Qu'est-ce qu'on se raconte ?

Qu'est-ce qu'on se raconte ?

Publié par Laura Pouppeville

Avant de partir, j’ai demandé à ceux qui se trouvaient autour de moi
« Toi tu as des souvenirs de l’école primaire ? ».
Souvent ils se mettaient à le raconter d’une traite, ce qui m’étonne toujours, moi qui me souviens de rien.
« Attends, écris-le et tu me l’envoie ».
Au fur et à mesure, je recevais des histoires, suffisamment pour que chaque élève que j’allais rencontrer puisse s’emparer d’une d’entre elle, devenir « responsable » d’elle comme on le nommera par la suite.

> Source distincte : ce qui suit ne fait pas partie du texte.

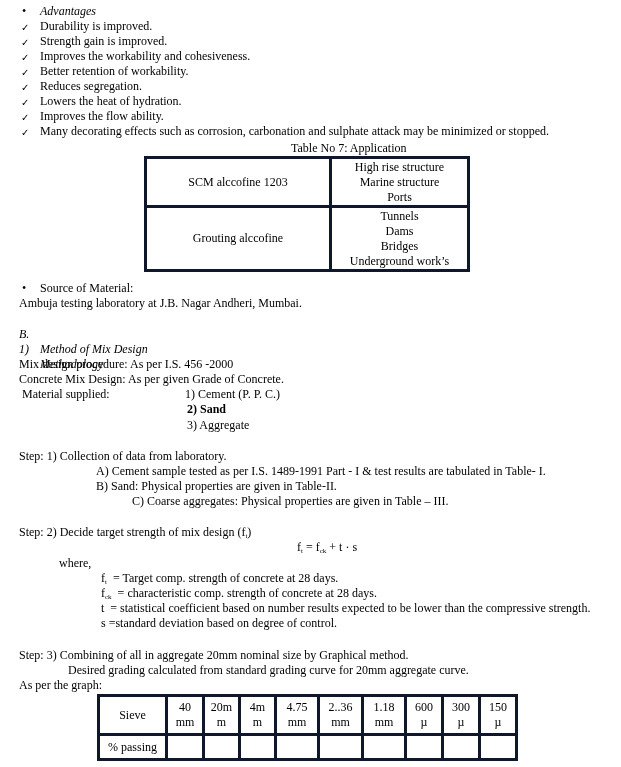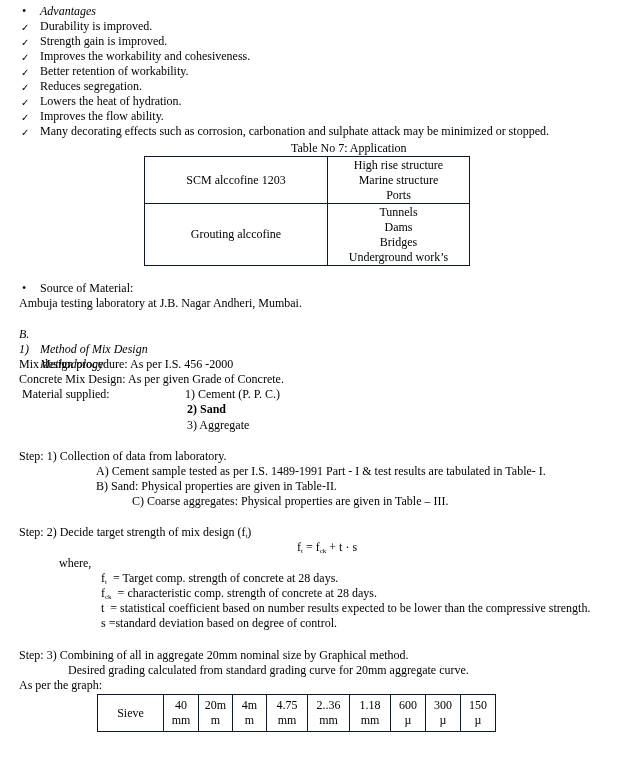--- a/index.html
+++ b/index.html
@@ -12,7 +12,7 @@
   .it { font-style: italic; }
   .check { position: absolute; left: 21px; font-family: "DejaVu Sans", sans-serif; font-size: 10px; }
   table { border-collapse: collapse; position: absolute; }
-  td { border: 1px solid #0f172a; padding: 0; text-align: center; vertical-align: middle; font-size: 12px; line-height: 15px; }
+  td { border: 3px solid #0f172a; padding: 0; text-align: center; vertical-align: middle; font-size: 12px; line-height: 15px; }
   sub { font-size: 7px; vertical-align: -2px; line-height: 0; }
 </style>
 </head>

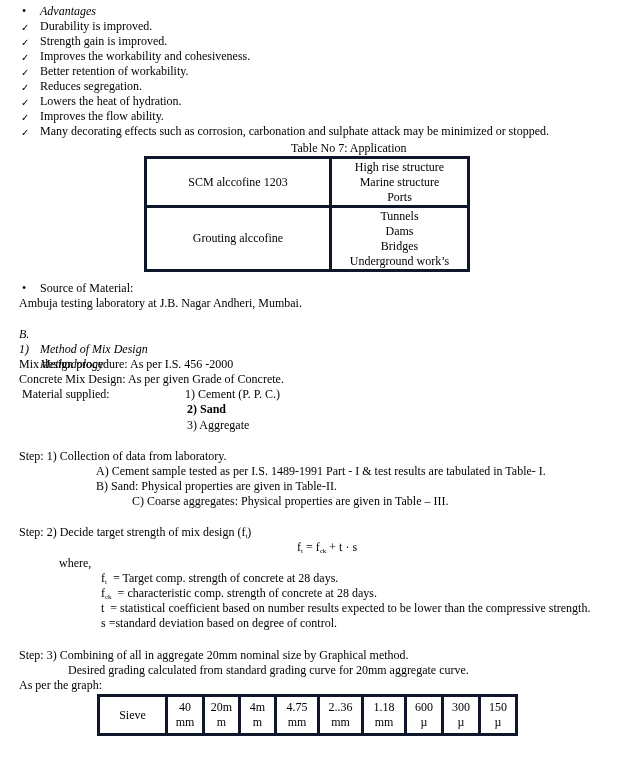--- a/index.html
+++ b/index.html
@@ -139,6 +139,18 @@
           <div>µ</div>
         </td>
       </tr>
+  <tr id="passing-row">
+    <td style="height:22px;">% passing</td>
+  <td></td>
+        <td></td>
+        <td></td>
+        <td></td>
+        <td></td>
+        <td></td>
+        <td></td>
+        <td></td>
+        <td></td>
+      </tr>
 </tbody>
   </table>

Avec mon vélo électrique, on s’installe dans un chalet au coeur de la fôret du Lot. Il fera tant bien que mal pour m’amener tous les jours à l’école. Il passe le test du paysage valonné à merveille, 30 km/h en descente, 8 pour monter. Il a du s’incliner juste une fois devant la neige. 9h c’est tôt, 16h30 aussi. Il faut se faire au rythme.

– C’est quoi cette histoire ? J’y crois pas. Elles sont fausses tes histoires.
– Non, elles ont été écrites par ma famille et mes amis.
– Quoi, il y a vraiment quelqu’un de ta famille qui a eu un Z en bavardage ?
– Oui, toutes les histoires se sont vraiment passées.
– Pauvre Paulo …

Et ici, c’est quoi les histoires ?

Au fond de la classe, j’observe. Ils me font rire. « Maîtresse » « Maîtresse » « Maîtresse » « Maîtresse », Blandine saute entre les CM1 et les CM2, les jaunes, les verts, les violets et les rouges. 15 se connaissent depuis la maternelle, ils se suivent d’école en école – ici, une école = une classe = deux niveaux scolaires. Il y a juste Alexandre qui habitait Dijon encore l’an passé. Mais Alexandre il est bien là, avec les autres, intégré dans cette équipe-famille. Ils viennent à l’école en car ensemble, jouent tous ensemble à la récrée, mangent tous à la cantine.

Heure du déjeuner, Coco a cuisiné des moules-frites pour les 16 élèves et les 3 adultes de l’école. Aujourd’hui c’est spécial. Des sourires gênés et impatients. Ça doit faire trop longtemps qu’ils gardent le secret. Lucie a caché la gâteau sur la chaise de Coco. Coco s’approche, moment de silence et de panique jusqu’à ce qu’elle reparte. Ouf, on a tous cru qu’elle allait s’asseoir. D’habitude elle revient jamais dans le réfectoire après avoir terminé son plat. Le moment est venu : une pierre précieuse, « joyeux anniversaire Coco », un pot décoré maison, « happy birthday Coco », un porte-clef, « féliz cumpleanos Coco », un attrape-rêve.

Retour tous ensemble en car. Au bout de la pente, il y a Saint-Sozy. À Saint-Sozy ce qui compte c’est la supérette de Corine. – Bonjour, bisous, comment ça va ? – On peut même s’asseoir pour y boire un thé ou café. C’est là que Coco achète de quoi nourrir l’école. À Saint-Sozy, il y a aussi la nouvelle école qui se construit. Les classes de Mayrac, Creysse et deux autres villages voisins seront réunies dès septembre prochain. Au moins dans la nouvelle école, il y aura des WC adultes et enfants séparés. Et il n’y aura plus besoin de garder son bonnet pour y aller. Mais qui fera à manger pour les 90 bouches rassemblées ?

Produire constamment du récit. Fabriquer le présent et les souvenirs.
Raconter.

Ça semble être plaisant. De temps en temps ils se lèvent et se tiennent devant le micro et toute la classe pour raconter un souvenir. On met en place des jeux de transmission de récit. On se filme. On s’enregistre.

Puis quoi faire de ce qu’on nous raconte ?

Je reviendrai en mai quand il fera plus doux. Jusque là, ils sont devenus « responsables » d’un espace et d’un adulte de l’école.
– Non, ça ne veut pas dire que vous pouvez le punir. Responsable, ça signifie que vous avez en charge de récolter ses histoires.
De mon côté, je me chargerai de confier leurs réponses à mon entourage qui leur avait écrit. La correspondance commence.